What is required -
Locate all lines in the data below that hold "vehicle" and show them.

Supplied material -
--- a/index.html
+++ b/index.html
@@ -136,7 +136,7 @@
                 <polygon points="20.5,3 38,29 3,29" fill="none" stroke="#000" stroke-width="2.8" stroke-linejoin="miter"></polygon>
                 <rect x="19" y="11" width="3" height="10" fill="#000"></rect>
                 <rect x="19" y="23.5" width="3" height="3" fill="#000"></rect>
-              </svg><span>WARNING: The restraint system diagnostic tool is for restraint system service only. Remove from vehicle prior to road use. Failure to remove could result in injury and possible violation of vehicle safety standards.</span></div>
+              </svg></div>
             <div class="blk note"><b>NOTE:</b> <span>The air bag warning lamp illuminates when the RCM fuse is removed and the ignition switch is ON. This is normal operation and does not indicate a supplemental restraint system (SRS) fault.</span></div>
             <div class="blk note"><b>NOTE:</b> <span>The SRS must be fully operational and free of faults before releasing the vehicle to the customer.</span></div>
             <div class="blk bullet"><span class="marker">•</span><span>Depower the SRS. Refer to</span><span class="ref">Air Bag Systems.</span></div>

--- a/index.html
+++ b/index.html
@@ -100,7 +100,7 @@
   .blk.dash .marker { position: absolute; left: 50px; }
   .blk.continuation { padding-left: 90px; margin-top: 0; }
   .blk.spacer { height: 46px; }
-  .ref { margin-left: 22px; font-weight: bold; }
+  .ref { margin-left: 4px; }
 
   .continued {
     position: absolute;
---
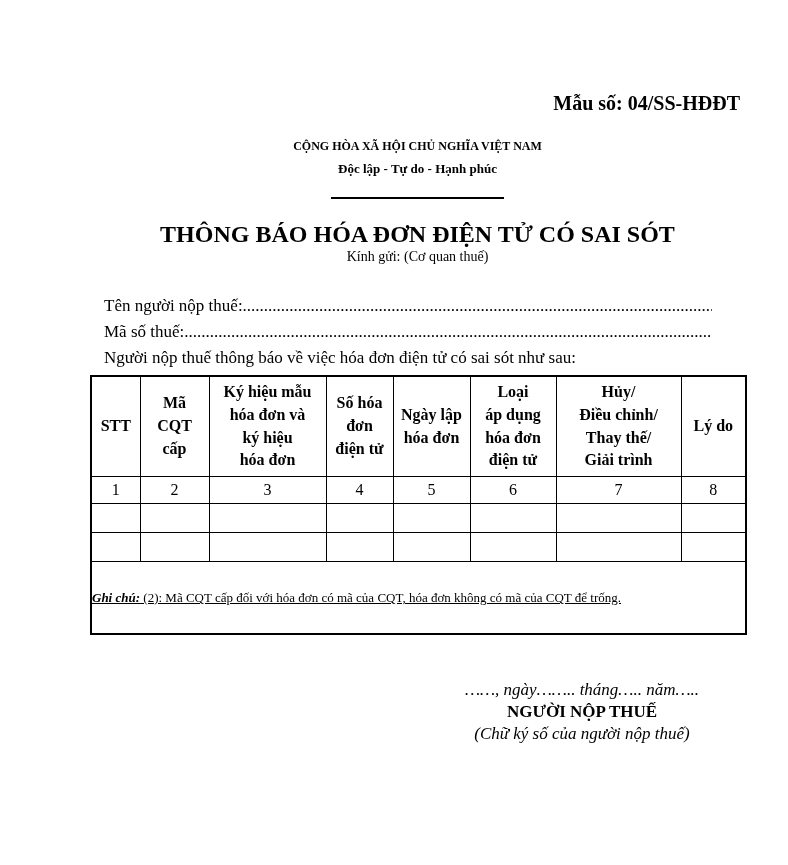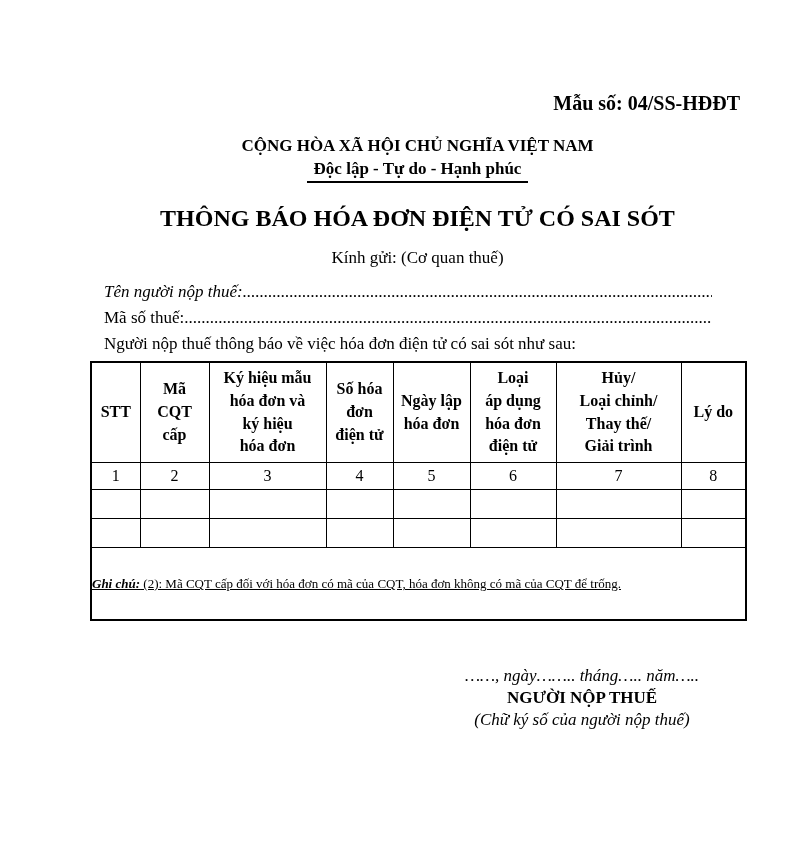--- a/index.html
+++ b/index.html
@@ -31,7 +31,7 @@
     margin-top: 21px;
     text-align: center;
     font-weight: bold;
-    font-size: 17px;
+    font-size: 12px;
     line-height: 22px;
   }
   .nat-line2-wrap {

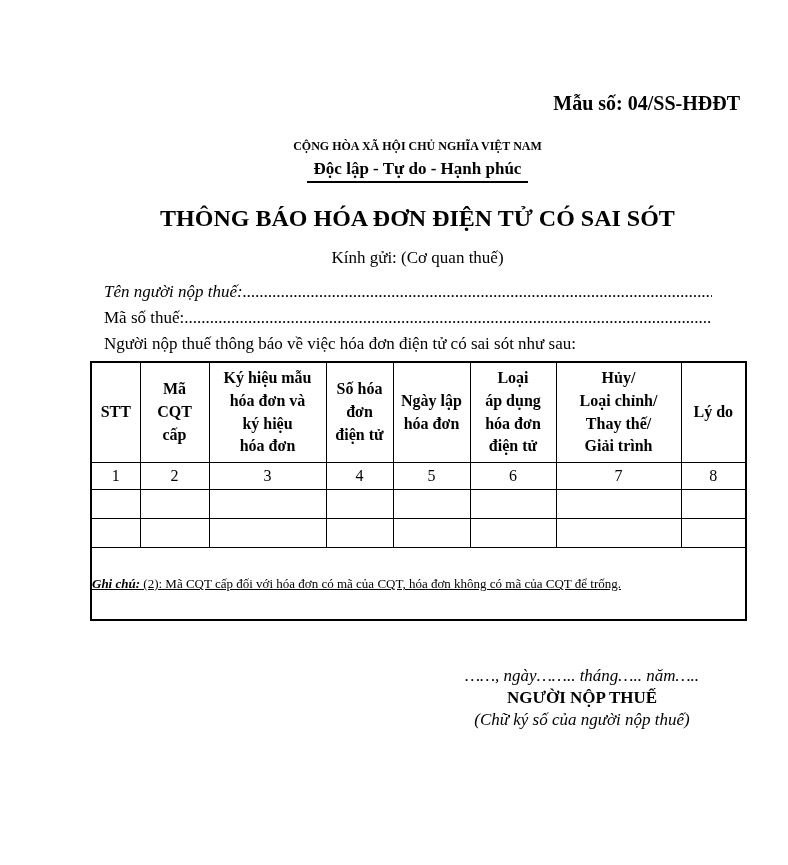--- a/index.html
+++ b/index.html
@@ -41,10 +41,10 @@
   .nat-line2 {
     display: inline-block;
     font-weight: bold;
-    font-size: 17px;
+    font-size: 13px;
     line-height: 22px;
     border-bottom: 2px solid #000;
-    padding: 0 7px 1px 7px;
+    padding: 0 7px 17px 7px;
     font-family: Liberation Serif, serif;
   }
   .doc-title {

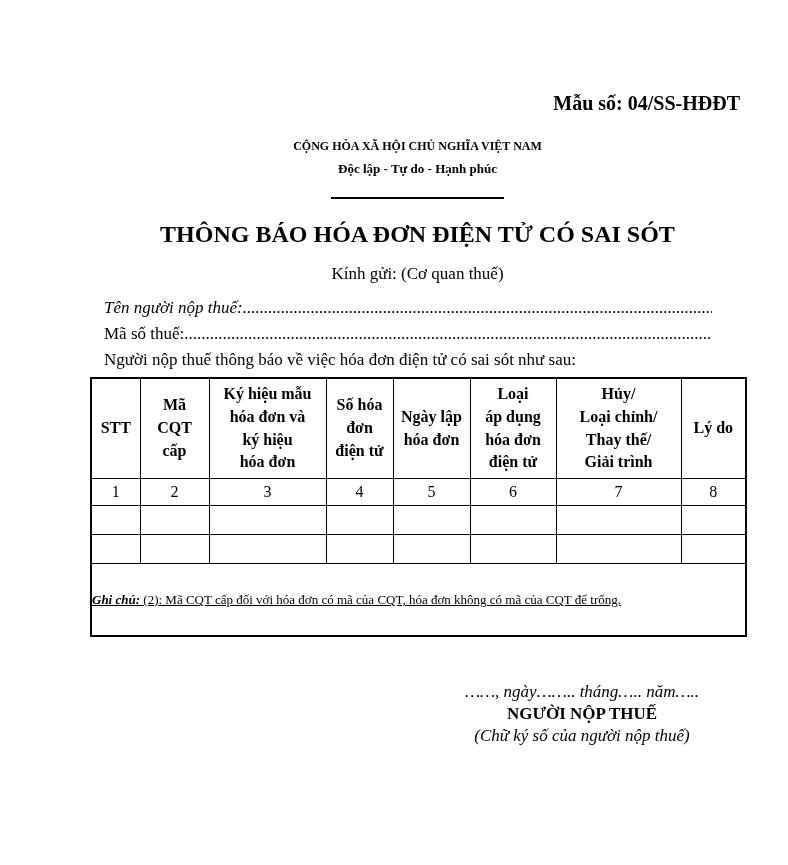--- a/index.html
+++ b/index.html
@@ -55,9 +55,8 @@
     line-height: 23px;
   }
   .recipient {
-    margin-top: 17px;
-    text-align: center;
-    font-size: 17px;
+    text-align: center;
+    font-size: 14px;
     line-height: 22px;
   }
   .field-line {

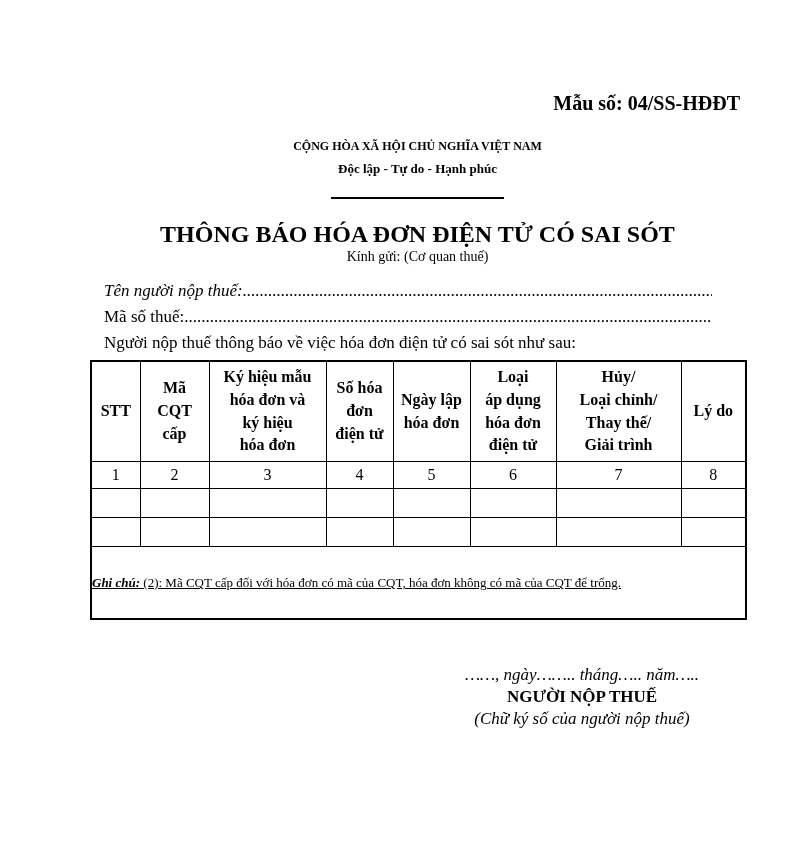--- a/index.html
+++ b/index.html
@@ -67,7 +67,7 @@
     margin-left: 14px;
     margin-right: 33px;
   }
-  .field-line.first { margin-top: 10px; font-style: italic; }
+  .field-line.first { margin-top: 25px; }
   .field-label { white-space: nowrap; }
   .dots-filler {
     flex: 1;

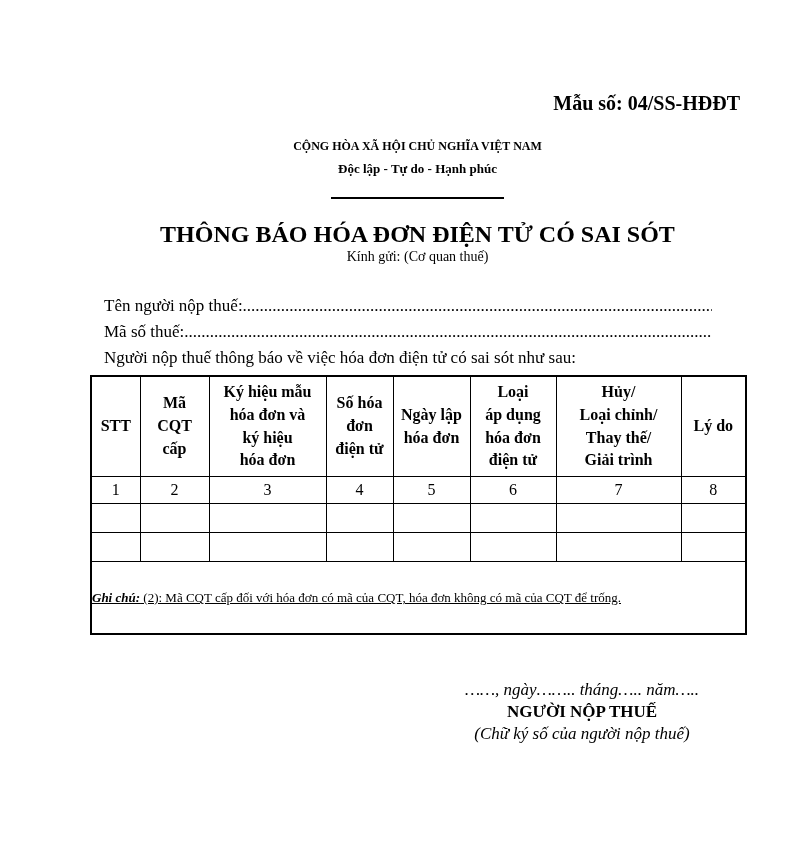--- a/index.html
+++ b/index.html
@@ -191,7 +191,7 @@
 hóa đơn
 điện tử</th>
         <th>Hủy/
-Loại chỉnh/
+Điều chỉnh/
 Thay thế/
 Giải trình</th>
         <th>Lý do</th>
...
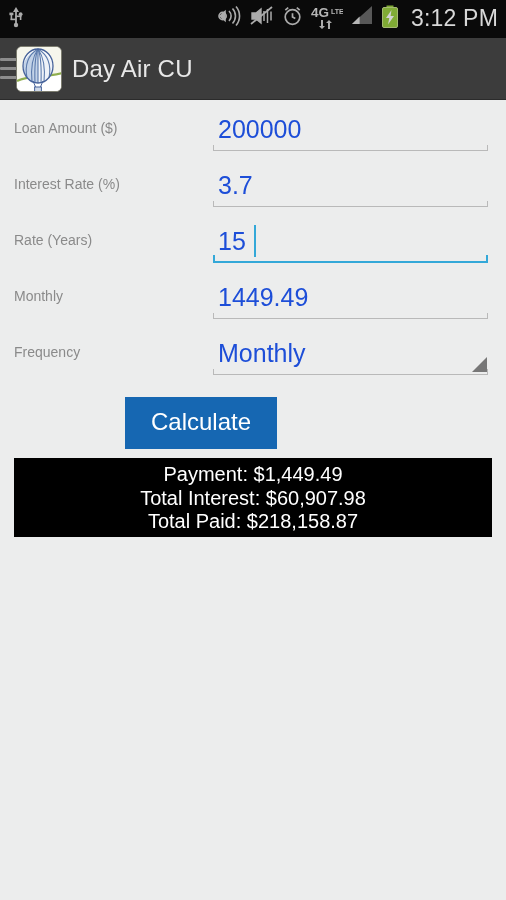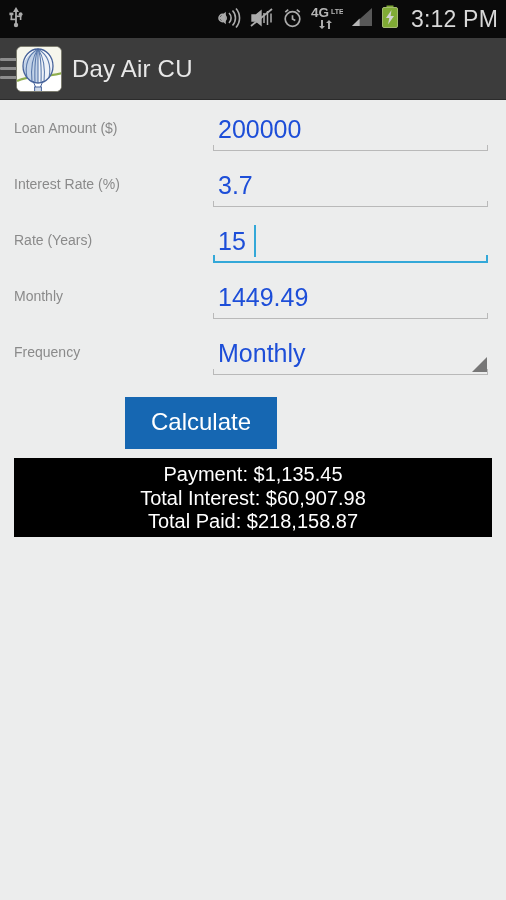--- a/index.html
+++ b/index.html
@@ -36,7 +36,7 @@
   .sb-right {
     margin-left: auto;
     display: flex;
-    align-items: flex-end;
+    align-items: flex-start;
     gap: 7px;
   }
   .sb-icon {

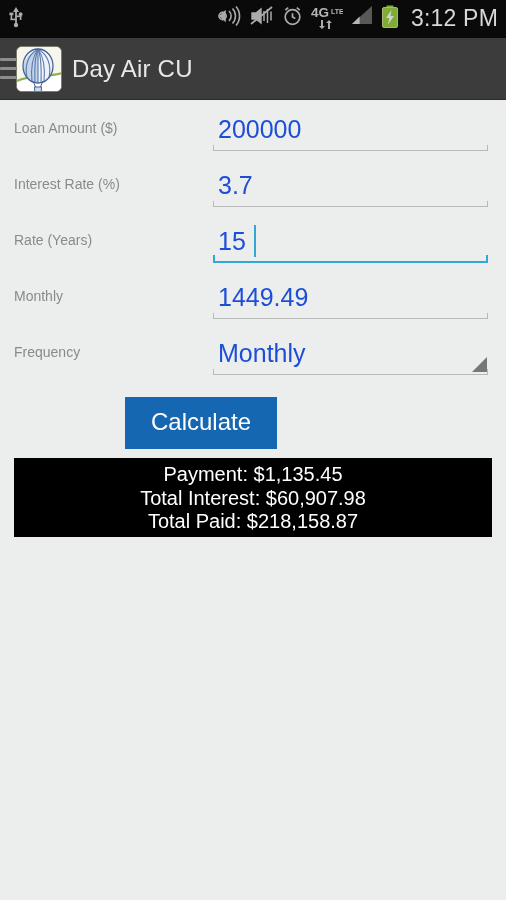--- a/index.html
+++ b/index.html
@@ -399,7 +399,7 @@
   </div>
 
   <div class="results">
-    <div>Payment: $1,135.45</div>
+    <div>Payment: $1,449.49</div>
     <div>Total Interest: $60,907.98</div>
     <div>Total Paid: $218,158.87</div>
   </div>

Your response -
-              </svg><span>WARNING: The restraint system diagnostic tool is for restraint system service only. Remove from vehicle prior to road use. Failure to remove could result in injury and possible violation of vehicle safety standards.</span></div>
             <div class="blk note"><b>NOTE:</b> <span>The SRS must be fully operational and free of faults before releasing the vehicle to the customer.</span></div>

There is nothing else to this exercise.